Once in Oregon, Strong served on the supreme court from 1850 to 1853. His assigned district was the third, which covers all of modern Washington state where he served as a circuit riding trial level judge and as an appeals level justice. He replaced Peter H. Burnett who had served under the provisional government, but declined to serve on the territorial court. Strong's first trial was held on November 12, 1850, in Lewis County near present-day Chehalis, Washington at the home of John Jackson. His brother James served as William's court clerk while riding circuit. His annual salary for his services was $2,000. In 1853, when Washington Territory was formed out of the northern portion of the Oregon Territory, Strong became the sole judge in the territory until his term ended in November.

That November he left the bench and returned to farming at Cathlamet. William Strong then served as a surveyor of a large section of land in the territory. Next on February 27, 1854, Washington Territory Governor Isaac Stevens appointed Strong, along with Edward Lander and Victor Monroe, to help write the new territory's laws. After this Stevens then asked Strong to serve as his legal adviser. Next, 1855 when war with the Native Americans broke out he joined the militia and was assigned to Fort Vancouver as a commander of a company of cavalry. While in command he and his troops were ordered out to return the Cowlitz tribe to the protection of the fort, as the tribe was sequestered at the fort to protect them from possible white violence during the Yakima Wars. The Cowlitz had fled after fearing an American attack after a false rumor had spread that the Cowlitz were preparing to attack American settlements. Strong was able to negotiate with the tribe and bring them back, but his men fired shots in the air in celebration that was misconstrued by nearby listeners as an actual engagement. This incident is how Battle Ground, Washington received its name.
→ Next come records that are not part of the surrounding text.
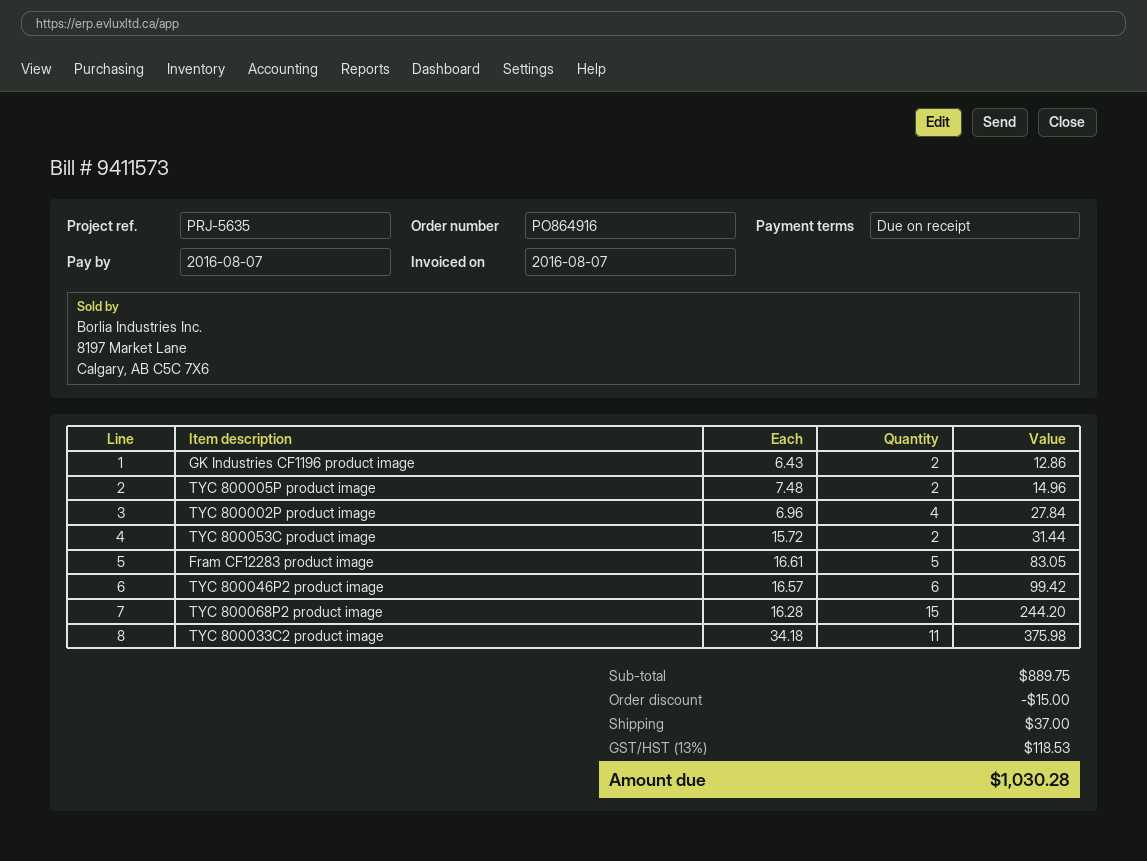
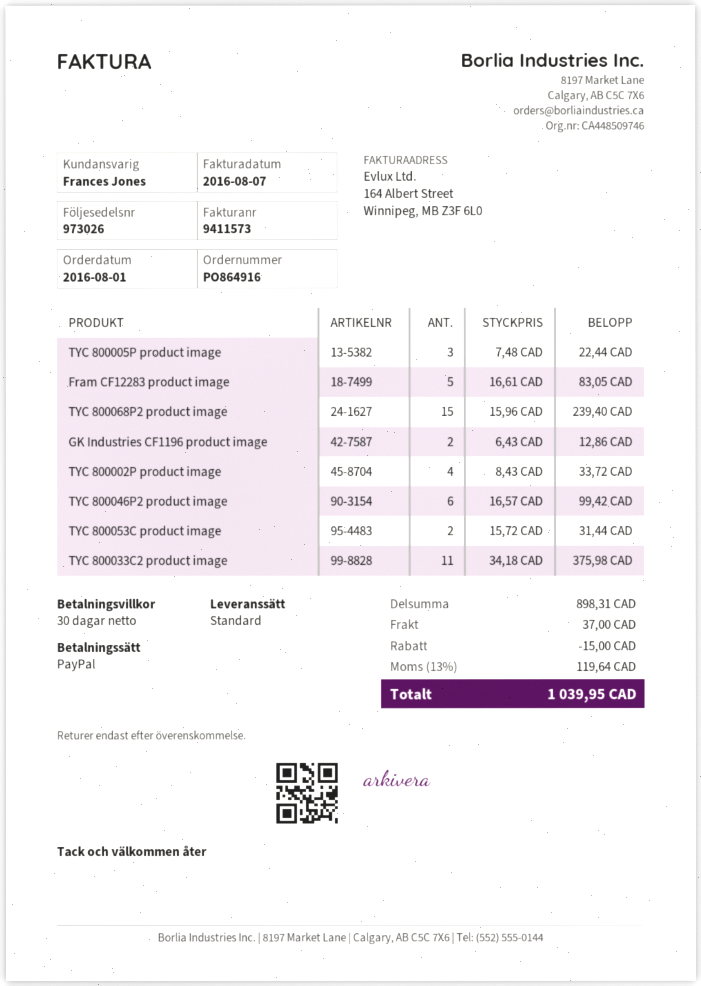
payment terms: on receipt -> 30 days
TYC 800005P product image: 2 x 7.48 = 14.96 -> 3 x 7.48 = 22.44
TYC 800002P product image: 4 x 6.96 = 27.84 -> 4 x 8.43 = 33.72
TYC 800068P2 product image: 15 x 16.28 = 244.20 -> 15 x 15.96 = 239.40
subtotal: 889.75 -> 898.31
tax: 13% = 118.53 -> 13% = 119.64
total: 1030.28 -> 1039.95

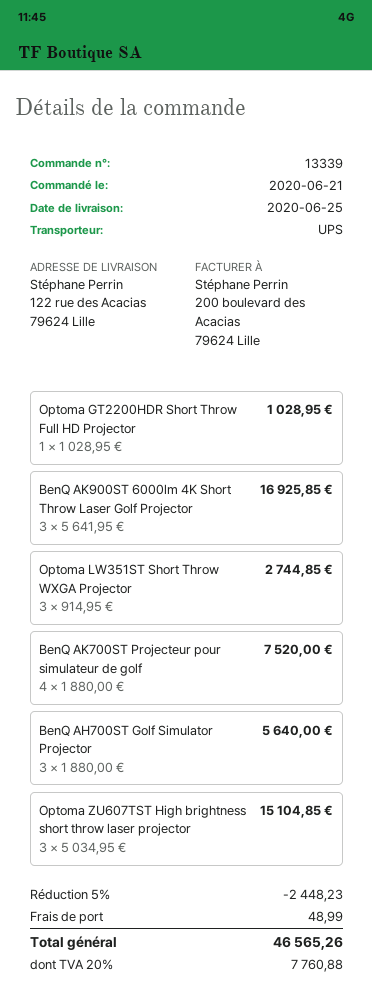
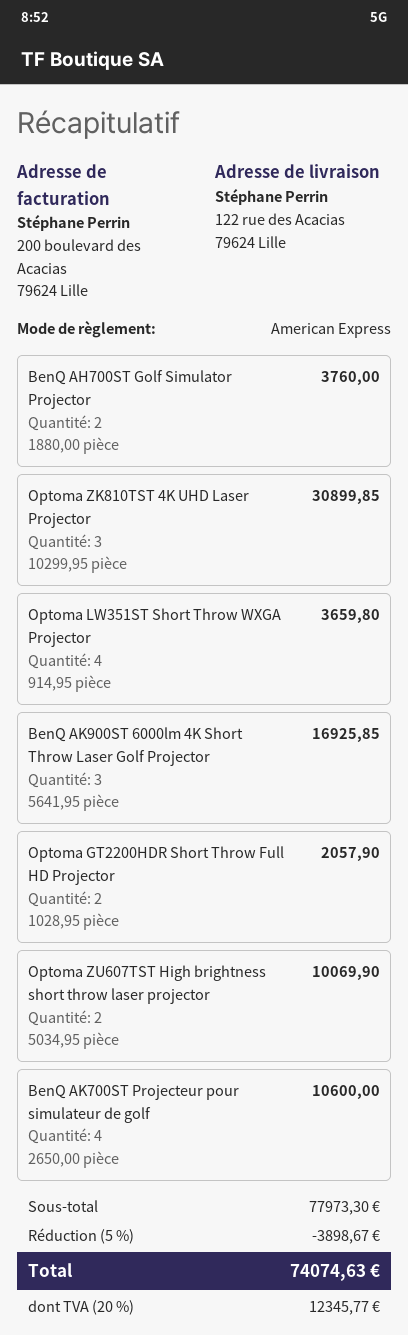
Optoma GT2200HDR Short Throw Full HD Projector: 1 x 1028.95 = 1028.95 -> 2 x 1028.95 = 2057.90
Optoma LW351ST Short Throw WXGA Projector: 3 x 914.95 = 2744.85 -> 4 x 914.95 = 3659.80
BenQ AK700ST Projecteur pour simulateur de golf: 4 x 1880.00 = 7520.00 -> 4 x 2650.00 = 10600.00
BenQ AH700ST Golf Simulator Projector: 3 x 1880.00 = 5640.00 -> 2 x 1880.00 = 3760.00
Optoma ZU607TST High brightness short throw laser projector: 3 x 5034.95 = 15104.85 -> 2 x 5034.95 = 10069.90
Optoma ZK810TST 4K UHD Laser Projector: none -> 3 x 10299.95 = 30899.85
discount: 5% = 2448.23 -> 5% = 3898.67
shipping: 48.99 -> none
tax: 20% = 7760.88 -> 20% = 12345.77
total: 46565.26 -> 74074.63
In 1856, Strong was elected to the territorial Washington House of Representatives as a Democrat, as the Whig Party he had previously been associated with was no longer a relevant political entity. While in the house he represented Wahkiakum County and made an unsuccessful bid for Congress. Strong served in the territorial legislature until 1858 when he was appointed to the Washington Supreme Court, serving until 1861. President James Buchanan appointed him to the post on the high court of the Washington Territory.

==Personal life==
On the farm at Cathlamet the family built a log cabin in early 1851, and then a frame house that was completed in March 1853. At the farm Judge Strong purchased a Native American girl named Wahkeenah as a slave to assist his wife with household tasks. Once retired from public service, in December 1862 the Strong family moved to Portland, Oregon where William returned to private law practice. There he served as general counsel for the Oregon Steam Navigation Company until 1879 when the company was sold. Then in 1883 he retired from the legal profession. Eventually his sons took over his legal practice and William Strong died on April 10, 1887, in Portland.